America, the Beautiful

    In the early 70s, when I was most concerned about where my country was going-- and it WAS my country- my Grandma and Grandpa had a picture of FDR cut from the Sunday magazine cover of the Pittsburgh Sun-Telegraph in the window of the dish closet by Grandpa's easy chair-- I was researching for The Motherland, so spent a lot of time in Washington. At the time, I entertained the notion of reincarnation, so had a theory that the Founding Fathers were all back in new guises, to get the country in shape for the Bicentennial.
    My best friend from Bryn Mawr, Muggy, lived in McLean, Virginia, and graciously hosted me when I was there, and her lawyer husband, Marty, a fierce patriot working in government, taught me the basic tenets of our democracy, and conservative though  he was, in every sense, told me when I brought forth my theory of the Return of the Framers, that once when he was running his fingers over the Constitution, he "got the most peculiar buzz." (I thought he was James Madison.)
    Through the Hoffmanns, I made a series of unlikely friends, Republicans who subsequently invited me to be their houseguest. So I was staying in the home of Gerald Warren, undersecretary of the Press for Richard Nixon, as every morning at 4 AM the phone would ring with new revelations from the Washington Post. It was as if I were getting on-the-job training in Watergate. (I asked him when it was all over, why he'd let me be witness to what was going on, knowing I was a Democrat and fiercely anti-Nixon, and he said "I knew you would be fair.")
    All this culminated when I actually gained entrance (it wasn't easy; every journalist in America would have liked to be there) to the trial of Haldeman, Erlichmann et.al, seated right in front of Judge Sirica. When I returned to LA, my new neighbor, in the house being built just above us on Rembert Lane, rang my doorbell asking to use my telephone, and it was John Dean.

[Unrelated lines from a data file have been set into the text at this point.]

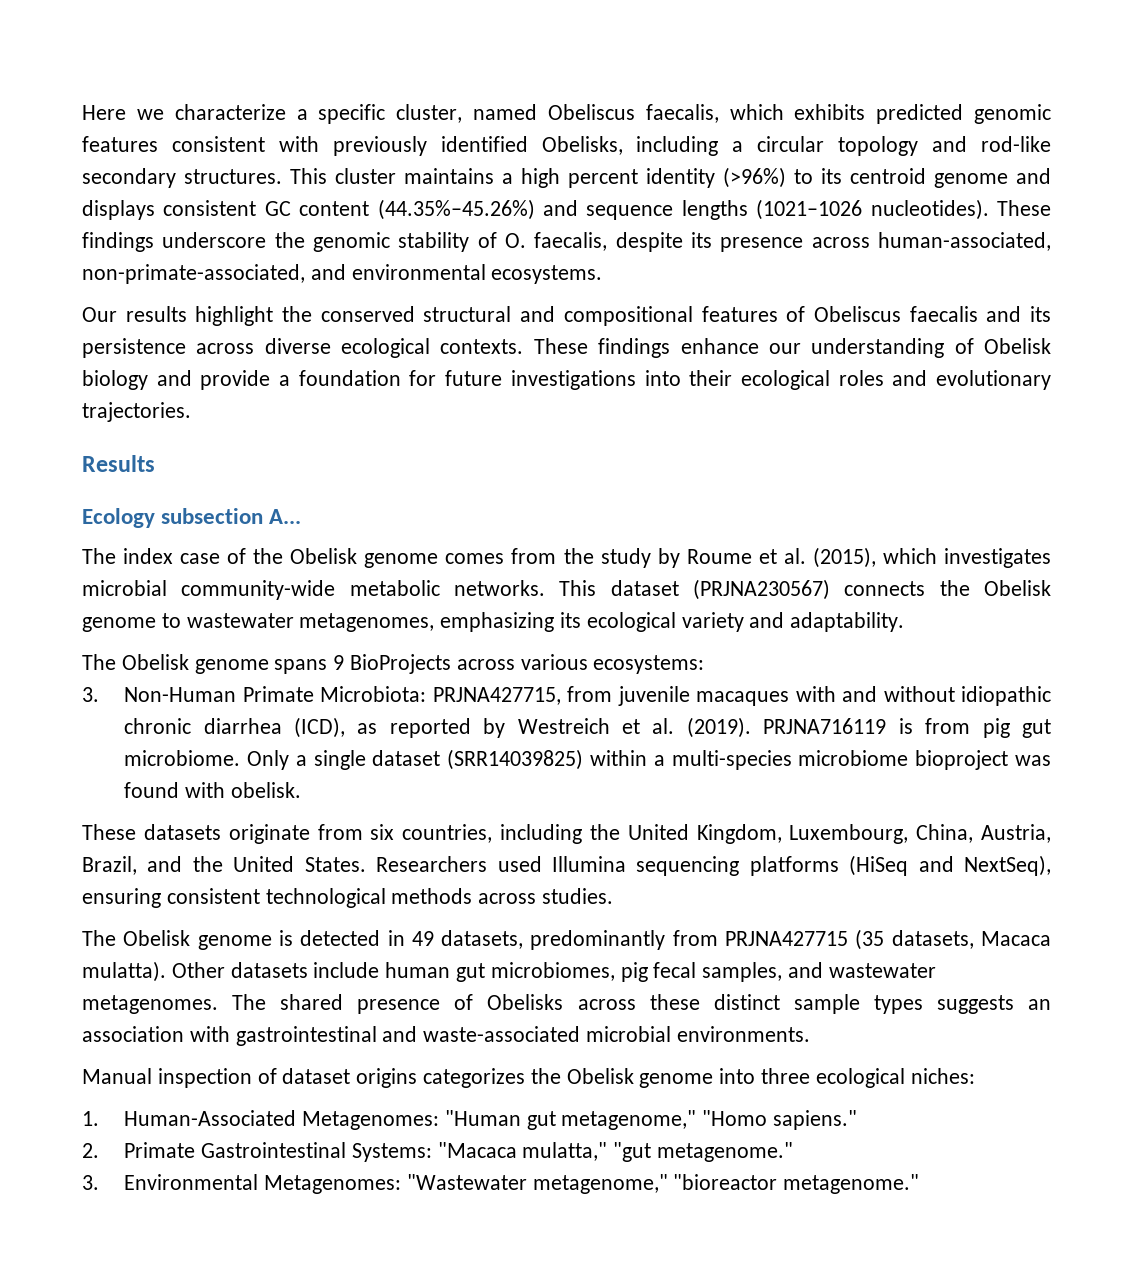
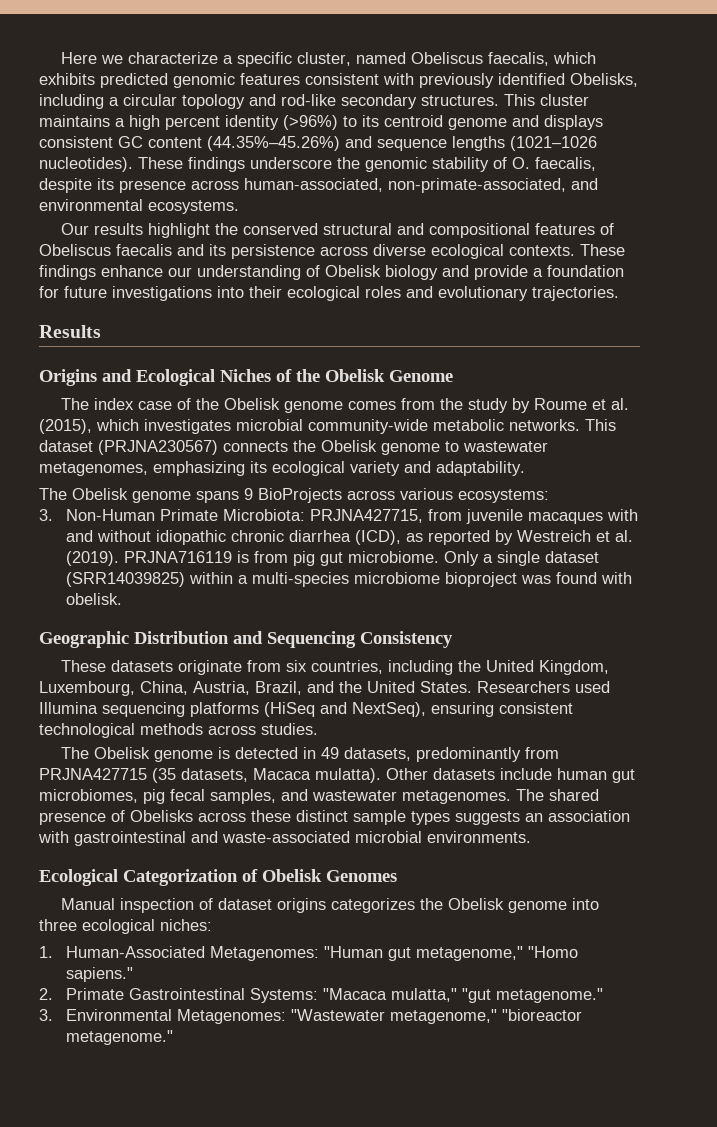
- Ecology subsection A...
+ Origins and Ecological Niches of the Obelisk Genome
+ Geographic Distribution and Sequencing Consistency
+ Ecological Categorization of Obelisk Genomes

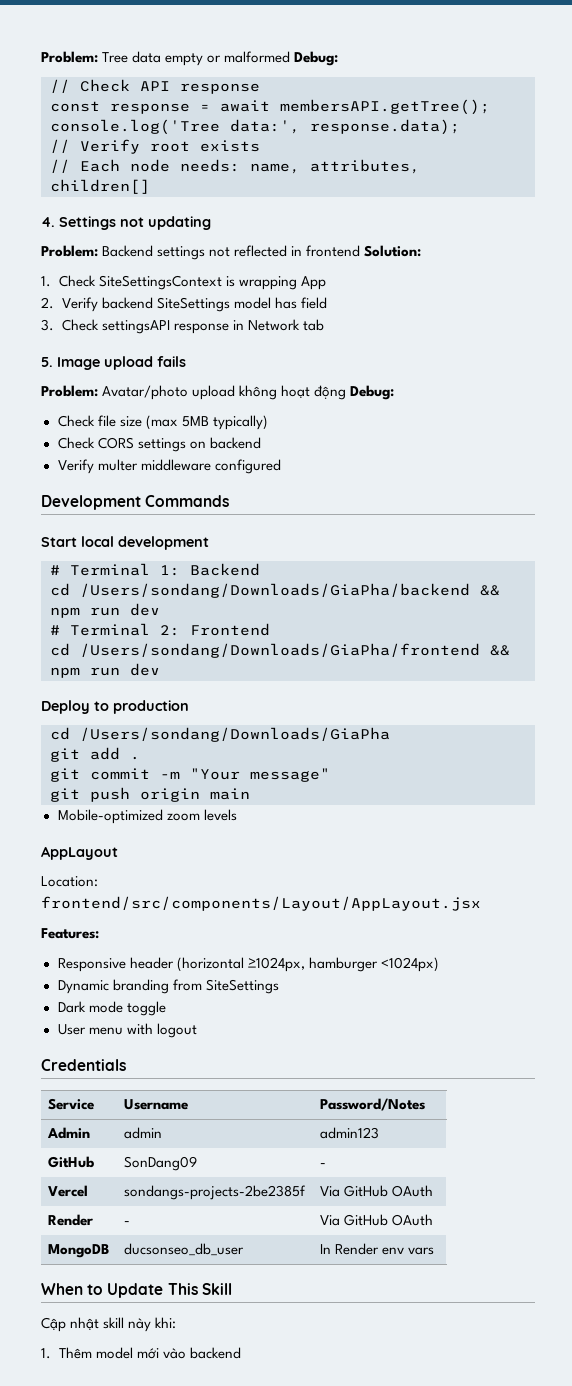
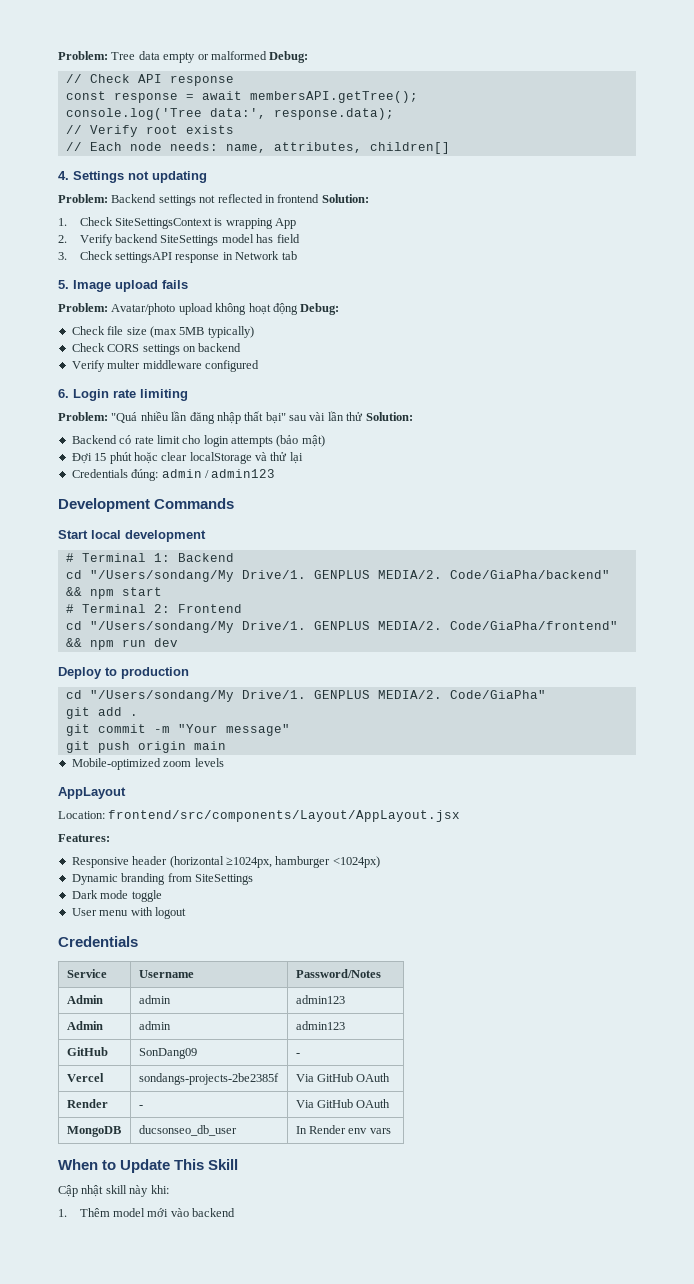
+ 6. Login rate limiting
+ Problem: "Quá nhiều lần đăng nhập thất bại" sau vài lần thử Solution:
+ Backend có rate limit cho login attempts (bảo mật)
+ Đợi 15 phút hoặc clear localStorage và thử lại
+ Credentials đúng: admin / admin123
- cd /Users/sondang/Downloads/GiaPha/backend && npm run dev
+ cd "/Users/sondang/My Drive/1. GENPLUS MEDIA/2. Code/GiaPha/backend" && npm start
- cd /Users/sondang/Downloads/GiaPha/frontend && npm run dev
+ cd "/Users/sondang/My Drive/1. GENPLUS MEDIA/2. Code/GiaPha/frontend" && npm run dev
- cd /Users/sondang/Downloads/GiaPha
+ cd "/Users/sondang/My Drive/1. GENPLUS MEDIA/2. Code/GiaPha"
  Service | Username | Password/Notes
+ Admin | admin | admin123

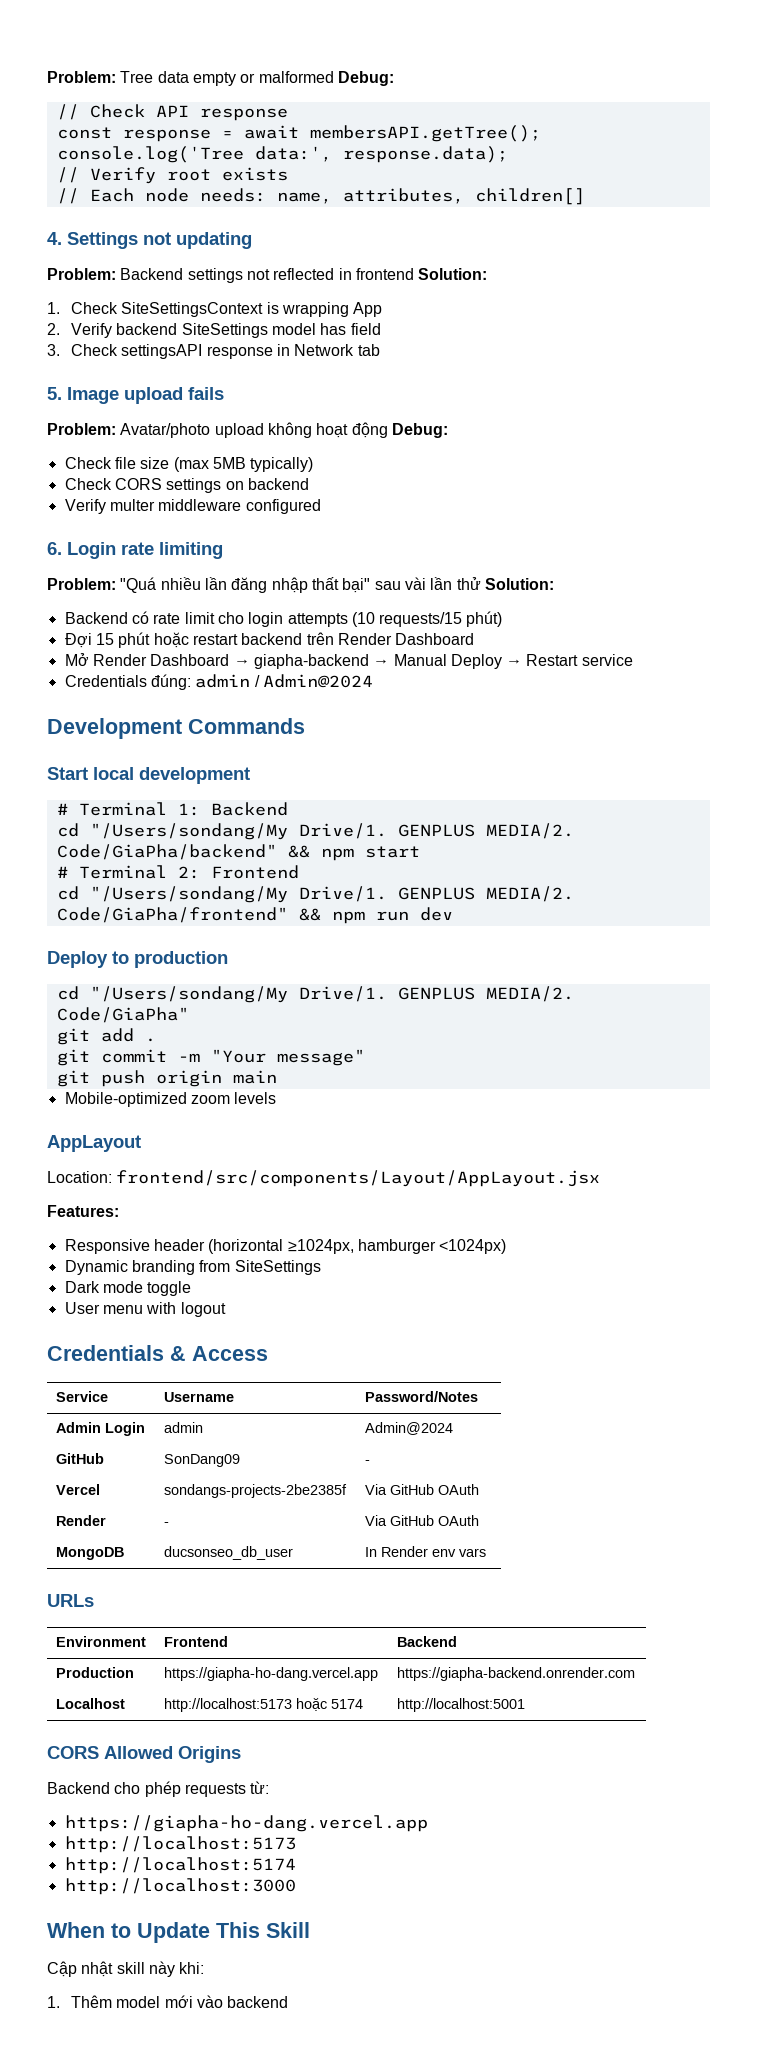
- Backend có rate limit cho login attempts (bảo mật)
+ Backend có rate limit cho login attempts (10 requests/15 phút)
- Đợi 15 phút hoặc clear localStorage và thử lại
+ Đợi 15 phút hoặc restart backend trên Render Dashboard
+ Mở Render Dashboard → giapha-backend → Manual Deploy → Restart service
- Credentials đúng: admin / admin123
+ Credentials đúng: admin / Admin@2024
  User menu with logout
- Credentials
+ Credentials & Access
  Service | Username | Password/Notes
- Admin | admin | admin123
- Admin | admin | admin123
+ Admin Login | admin | Admin@2024
+ URLs
+ Environment | Frontend | Backend
+ Production | https://giapha-ho-dang.vercel.app | https://giapha-backend.onrender.com
+ Localhost | http://localhost:5173 hoặc 5174 | http://localhost:5001
+ CORS Allowed Origins
+ Backend cho phép requests từ:
+ https://giapha-ho-dang.vercel.app
+ http://localhost:5173
+ http://localhost:5174
+ http://localhost:3000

    So lunatic though it might have seemed, there was a certain credibility to my notion.  I considered one of my best friends to be Benjamin Franklin, whose epitaph I had chanced on in the airport of Covington, Kentucky where I'd flown to do the Nick Clooney show (George's dad, Rosemary's brother;) 'Here lies Ben Franklin, printer, food for worms.  But he will return in a new and better edition, created and edited by... (and then signed on the bottom, with a flourish:) The Author." Well, if it was good enough for Ben, it was good enough for me.
    As THE MOTHERLAND, arguably my best novel was published just as Watergate broke, no one had any interest in fiction. So I thought God had a choice between saving the country and my career, and had made the right choice.
    Somewhere in there my sort-of-friend, A.E. Hotchner, invited me for drinks in Coldwater Canyon, where Paul Newman was living. I spoke of my friends "the good Republicans," and Newman fixed me with his hypnotically ice blue gaze, and said "there are no good guys in this bunch." I'd thought that judgment obtained with this administration, and the sad direction the country was headed. Until... until...
    I am so proud of Justice Roberts. There is a reason he was a good student (with the same teacher as Barack.) He chose judiciousness over party. So this is still America. 
    Hip Hip (and I have a new one) Hooray! We are in shape for the 4th of July!